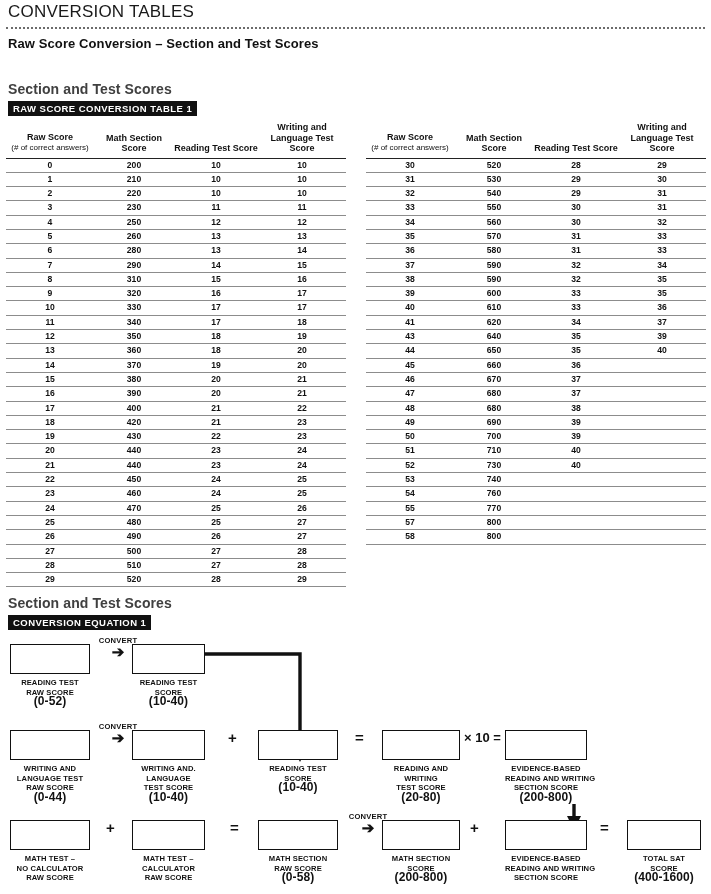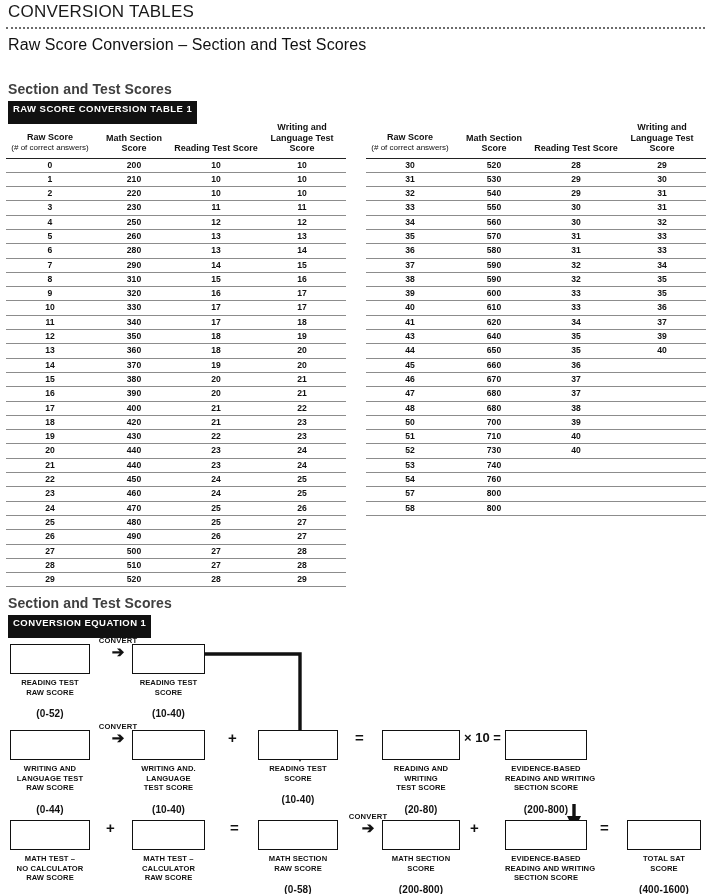"Raw Score Conversion – Section" .section-title { font-size: 16px -> 13px; font-weight: 400 -> 700 }
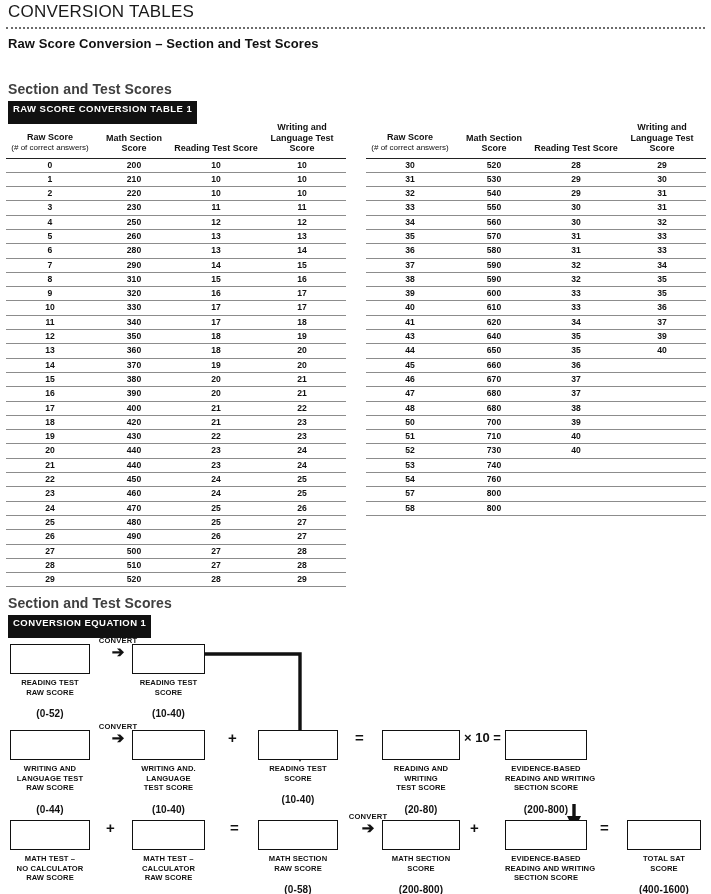"RAW SCORE CONVERSION TABLE 1" .black-tag { padding: 2px 5px 10px 5px -> 2px 5px 2px 5px }
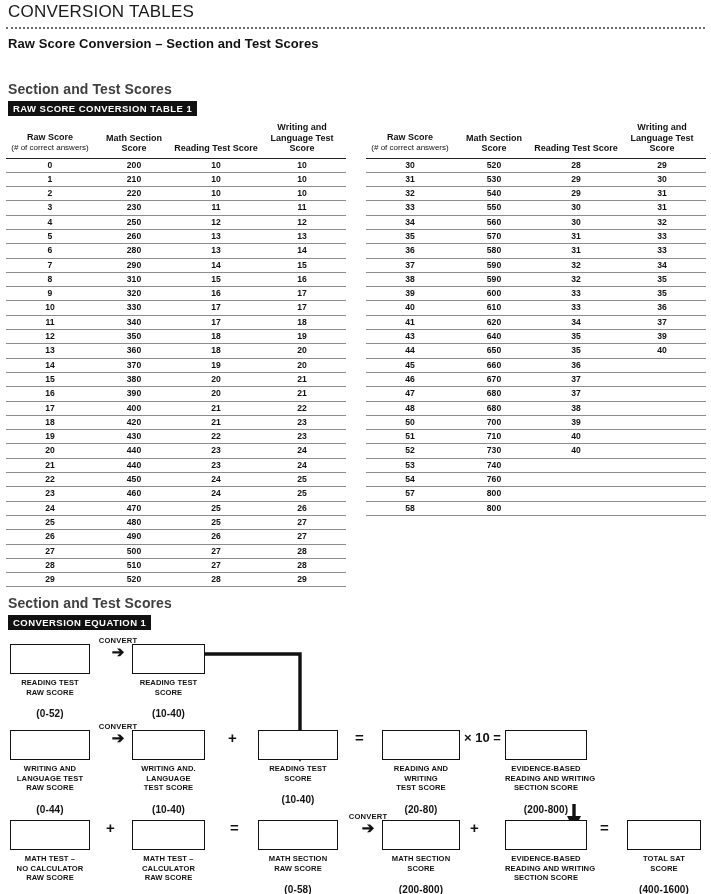"49" tr { html: none -> <tr> <td>49</td> <td>690</td> <td>39</td> <td></td> </tr> }
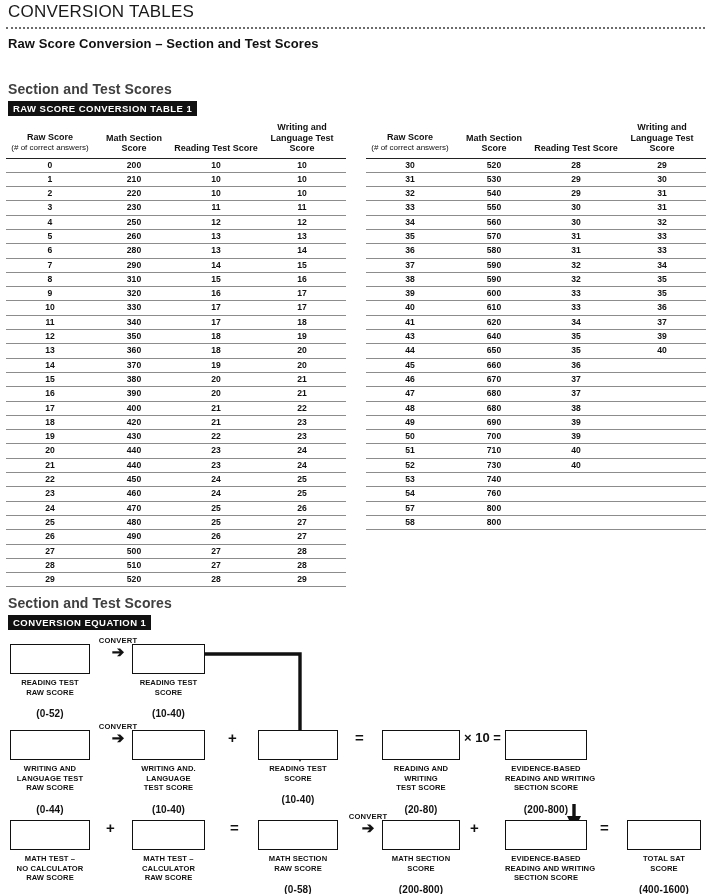"55" tr { html: none -> <tr> <td>55</td> <td>770</td> <td></td> <td></td> </tr> }
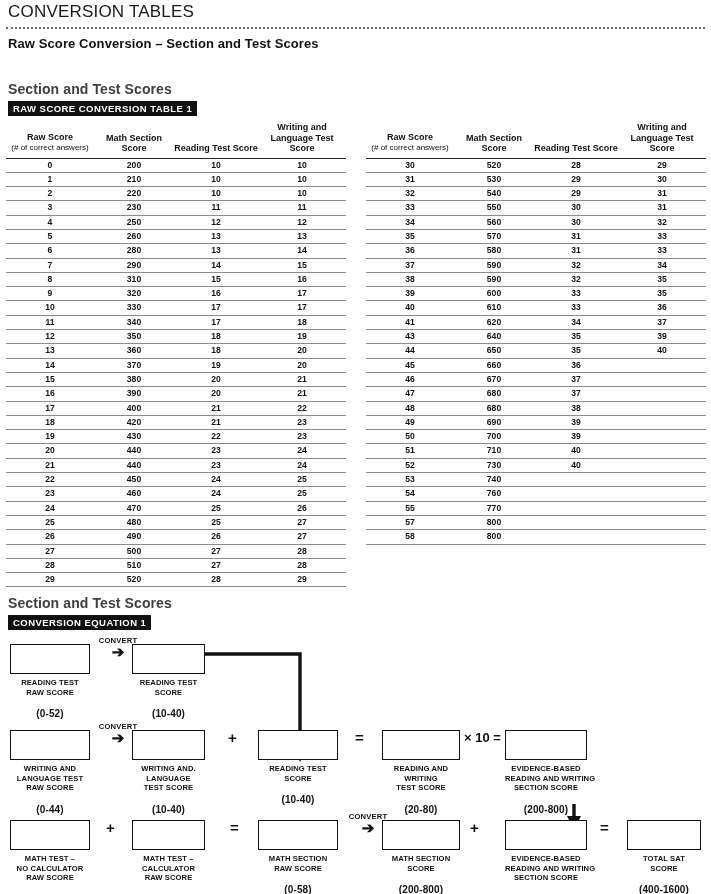"(0-52)" .caption .rng { font-size: 10px -> 12px; margin-top: 12px -> none }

WHAT THE EXERCISE ASKS:
Every line above goes into your copy exactly; no images go in.

EXPECTED OUTPUT:
"Raw Score Conversion – Section" .section-title { font-size: 16px -> 13px; font-weight: 400 -> 700 }
"RAW SCORE CONVERSION TABLE 1" .black-tag { padding: 2px 5px 10px 5px -> 2px 5px 2px 5px }
"49" tr { html: none -> <tr> <td>49</td> <td>690</td> <td>39</td> <td></td> </tr> }
"55" tr { html: none -> <tr> <td>55</td> <td>770</td> <td></td> <td></td> </tr> }
"(0-52)" .caption .rng { font-size: 10px -> 12px; margin-top: 12px -> none }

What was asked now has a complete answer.